Background/aims: To evaluate the usefulness of linked color imaging (LCI) and blue LASER imaging (BLI) in Barrett's esophagus (BE) compared with white light imaging (WLI).

Methods: Five expert and trainee endoscopists compared WLI, LCI, and BLI images obtained from 63 patients with short-segment BE. Physicians assessed visibility as follows: 5 (improved), 4 (somewhat improved), 3 (equivalent), 2 (somewhat decreased), and one (decreased). Scores were evaluated to assess visibility. The inter- and intra-rater reliability (intra-class correlation coefficient) of image assessments were also evaluated. Images were objectively evaluated based on L* a* b* color values and color differences (ΔE*) in a CIELAB color space system.

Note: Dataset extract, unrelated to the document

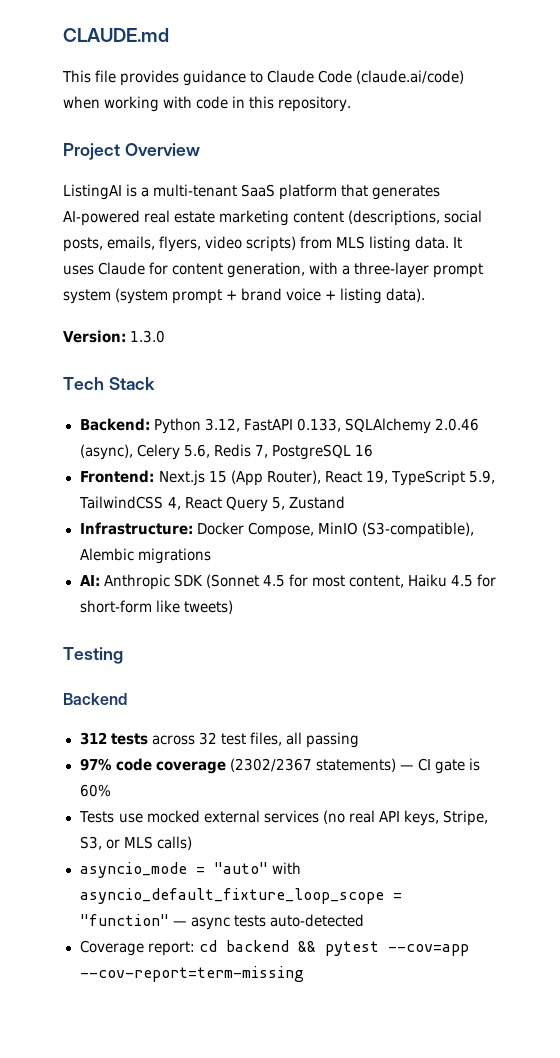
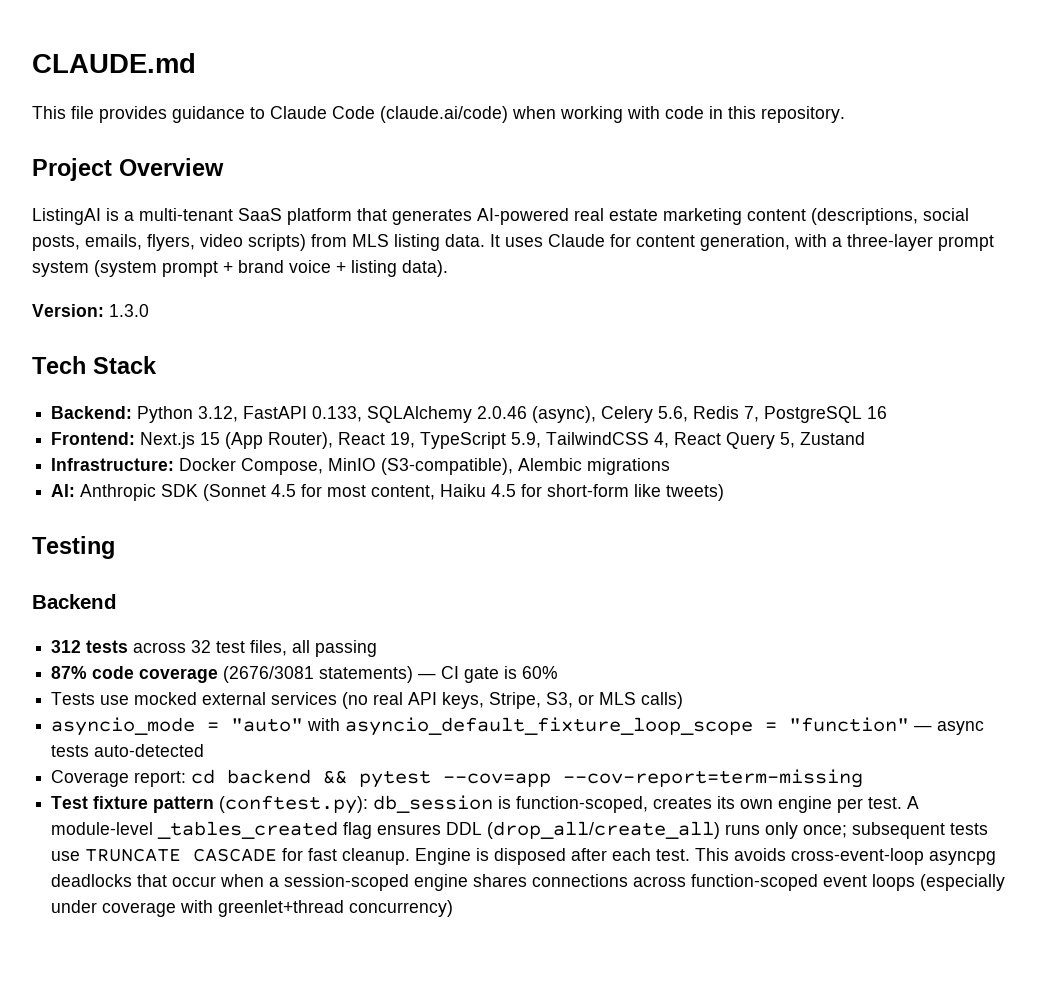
- 97% code coverage (2302/2367 statements) — CI gate is 60%
+ 87% code coverage (2676/3081 statements) — CI gate is 60%
+ Test fixture pattern (conftest.py): db_session is function-scoped, creates its own engine per test. A module-level _tables_created flag ensures DDL (drop_all/create_all) runs only once; subsequent tests use TRUNCATE CASCADE for fast cleanup. Engine is disposed after each test. This avoids cross-event-loop asyncpg deadlocks that occur when a session-scoped engine shares connections across function-scoped event loops (especially under coverage with greenlet+thread concurrency)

Results: Improved visibility compared with WLI was achieved for LCI: 44.4%, BLI: 0% for all endoscopists; LCI: 55.6%, BLI: 1.6% for trainees; and LCI: 47.6%, BLI: 0% for experts. The visibility score of trainees compared with experts was significantly higher for LCI (p = 0.02). Intra- and inter-rater reliability ratings for LCI compared with WLI were "moderate" for trainees, and "moderate-substantial" for experts. The ΔE* revealed statistically significant differences between WLI and LCI.

Conclusion: LCI improved the visibility of short-segment BE compared with WLI, especially for trainees, when evaluated both subjectively and objectively.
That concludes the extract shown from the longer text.